Terra introduced me to Neutral Milk Hotel in 2003. We were in her Explorer on our way to see Pearl Jam. At the time we were in a band together, the Dead Leaves. The NMH record (ITAOTS) quickly became a favorite of mine, and the Dead Leaves briefly covered another song from this record, but that’s another song for another day and will remain undisclosed.

I used to play the CD (remember those?) at work in Calabasas, and my boss couldn’t stand it. In particular, he hated the second song on the record, which is called “The King of Carrot Flowers Parts 2 & 3.” I guess that should be another song for another day too, but it’s nearly the same song, titularly speaking, and I’d have to be a pathetic creature to do three NMH Song o the Day write ups, so fuck it.

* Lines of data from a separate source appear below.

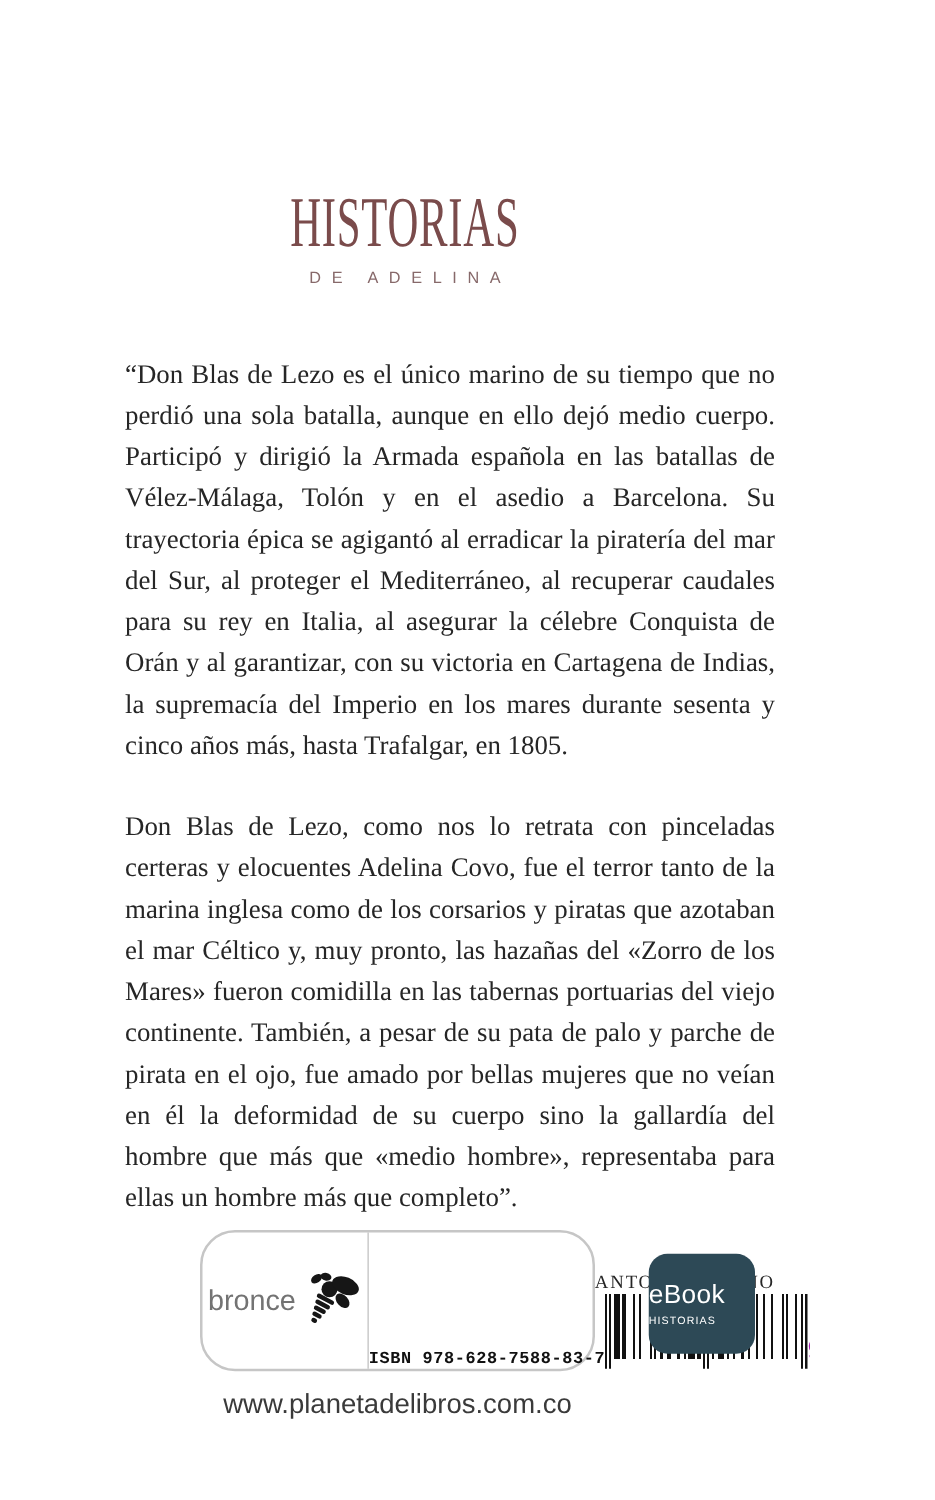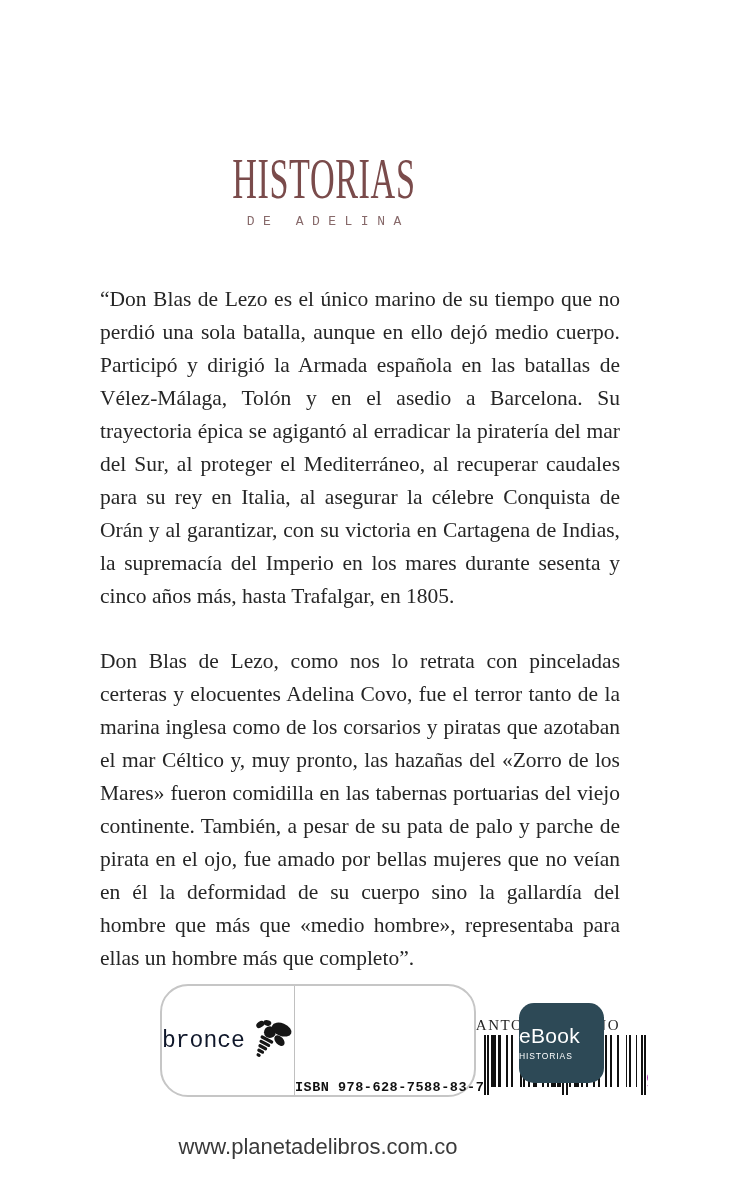--- a/index.html
+++ b/index.html
@@ -23,7 +23,7 @@
   }
   .logo-subtitle{
     margin-top:7px;
-    font-family:Liberation Mono, monospace;
+    font-family:Liberation Sans, sans-serif;
     font-size:13px;letter-spacing:8.5px;text-indent:8.5px;
     color:#87696a;
   }

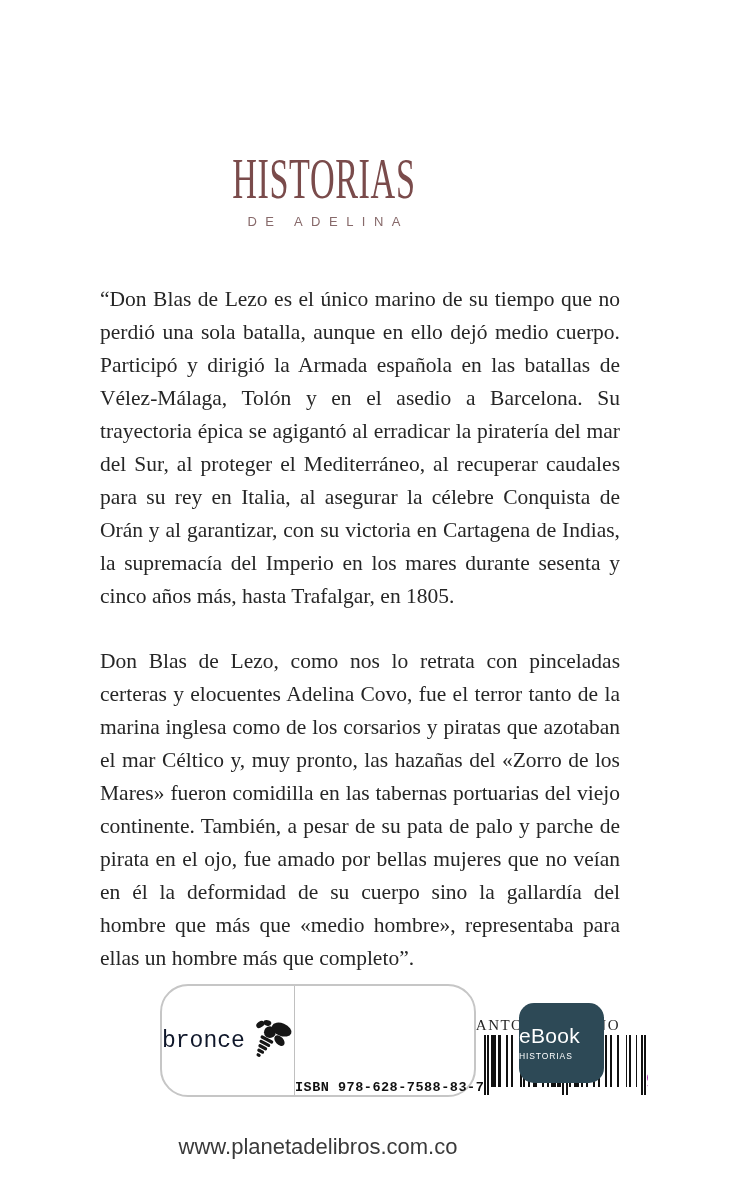--- a/index.html
+++ b/index.html
@@ -57,8 +57,8 @@
     display:flex;align-items:center;justify-content:center;gap:5px;
   }
   .imprint-name{
-    font-family:Liberation Mono, monospace;
-    font-size:23px;color:#0f172a;
+    font-family:Liberation Sans, sans-serif;
+    font-size:23px;color:#737373;
   }
   .bee{width:48px;height:62px;display:inline-block;}
   .bee svg{width:100%;height:100%;}

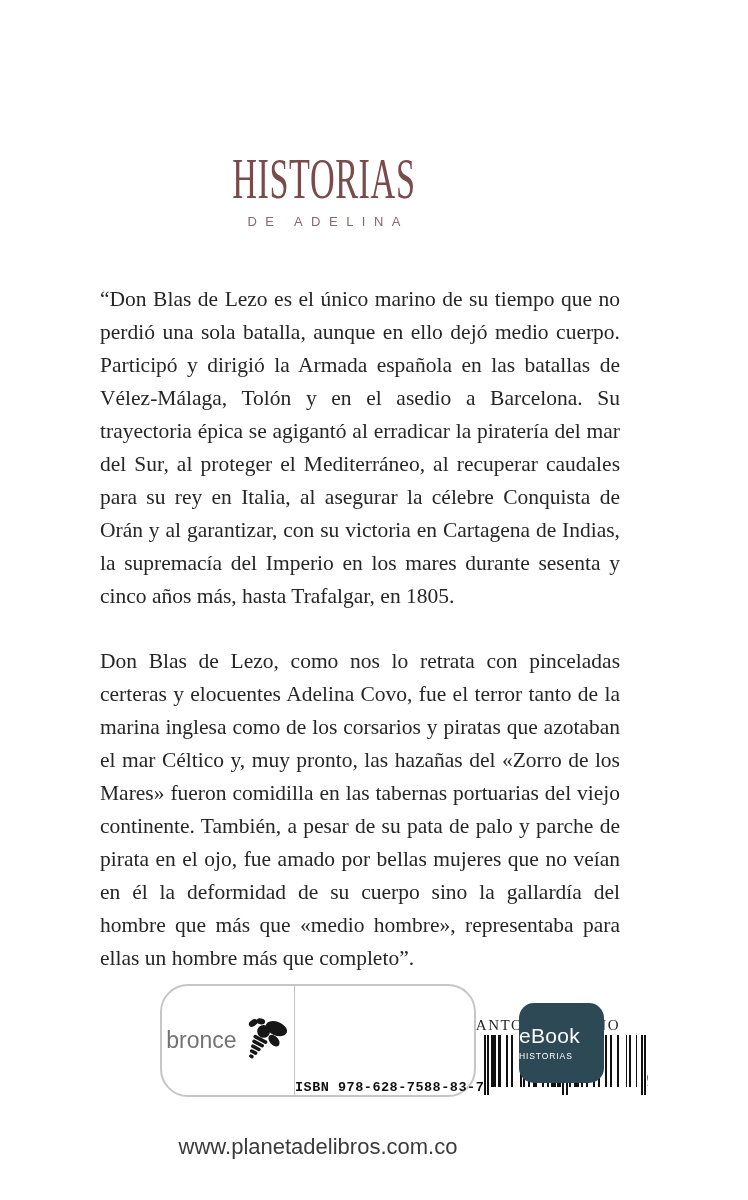--- a/index.html
+++ b/index.html
@@ -90,7 +90,7 @@
   .ebook-sub{font-size:8.5px;letter-spacing:.9px;margin-top:4px;}
 
   .website{
-    position:absolute;left:160px;top:1134px;width:316px;
+    position:absolute;left:160px;top:1110px;width:316px;
     text-align:center;
     font-family:"Liberation Sans", sans-serif;
     font-size:22px;color:#3a3a3a;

The point is, it’s cool how music can remind you of the veracity of clichés that you might not be able to feed off when dressed in pure prose. Of course, those clichés might be pure bullshit too. Music is great at selling bullshit.

With this track, there can be no such worry. It’s the truth: when you were young you were the king of carrot flowers– and when I listen to this song the carrot flower king inside stirs.

The other point is that we ended up listening to a lot of 50 Cent at work, which is cool.